Хата тетки Мотри над самым яром. Не под соломой, а под очеретом – по ту сторону соломой кроют, а сюда, на Полтавскую, очеретом. И очерет фигурно уложен, углы и верх красиво выведены. Внизу – не в яр, а по другую сторону, в дол, к реке – криница. Девяносто маленьких ступеней для одной ноги – сапкой вынуто. Воду на гору поднимешь – вода студеная, спина горячая. Под побитной збруя висит, старательно дегтем смазанная, возок, бочка на добрых колесах, беда только – ни хозяина, ни коняки нет.
Но Матрена Даниловна не унывает, сама проворно бегает. Где не дотянет, дочку погонит. Все они тут Моторы, все проворные. Казалось бы, так работать, так спину гнуть, да поспевать кругом – от богатства скрыни должны ломиться. Так нет, чёртма. Всё тут у них в земном раю предусмотрено: один гнется, другой собирает, а третий подбирает. Каждому свое.

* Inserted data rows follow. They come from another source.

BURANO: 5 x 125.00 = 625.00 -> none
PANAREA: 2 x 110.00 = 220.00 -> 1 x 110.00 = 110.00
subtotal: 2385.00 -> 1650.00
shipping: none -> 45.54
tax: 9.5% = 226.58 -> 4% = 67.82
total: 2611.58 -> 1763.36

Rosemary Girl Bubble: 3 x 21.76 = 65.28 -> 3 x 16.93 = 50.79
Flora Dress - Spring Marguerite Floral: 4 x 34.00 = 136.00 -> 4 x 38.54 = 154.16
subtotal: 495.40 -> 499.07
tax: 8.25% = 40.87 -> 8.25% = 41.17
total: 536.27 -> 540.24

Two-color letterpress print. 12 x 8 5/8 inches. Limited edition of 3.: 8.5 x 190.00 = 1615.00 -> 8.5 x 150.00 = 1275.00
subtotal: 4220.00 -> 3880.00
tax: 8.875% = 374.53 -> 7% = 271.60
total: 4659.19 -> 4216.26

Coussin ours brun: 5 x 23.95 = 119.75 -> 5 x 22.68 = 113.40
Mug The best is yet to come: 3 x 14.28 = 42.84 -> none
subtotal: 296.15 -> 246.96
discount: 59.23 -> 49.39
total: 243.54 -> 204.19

Тетка Мотря до того уже поизносилась, что и второй юбчи нема. Была смолоду хорошая, праздничная – дочке отдала. Всё, что хранила дорогого, все холсты, что наткала долгими зимами – всё Наталке. Пусть хоть она красуется. А та и рада, от зеркала не отойдет, И зеркала того на копейку, носа не увидишь, у гончарника выменяла, а всё равно то и дело заглядывает. Присядет в углу и моргает самой себе, и так голову повернет, и этак. Под праздник пятнадцать верст залюбки отмахает на полустанок поезда встречать. Хороводит и ног не жаль.
А попробуй, попроси воды принести, – лучше самой за ведра взяться, чем собственной красавице кланяться. Однако жизнь заставляет: где тетка Мотря словом не проймет – батогом достанет.
Кофточку заказала Наталка шить по-городскому, – две цыбарки белого налива «натрусила», отнесла тайком, чтобы мать не знала. Черные брови жженой пробкой подводит; спроси: зачем! Другие мажут, и она туда же.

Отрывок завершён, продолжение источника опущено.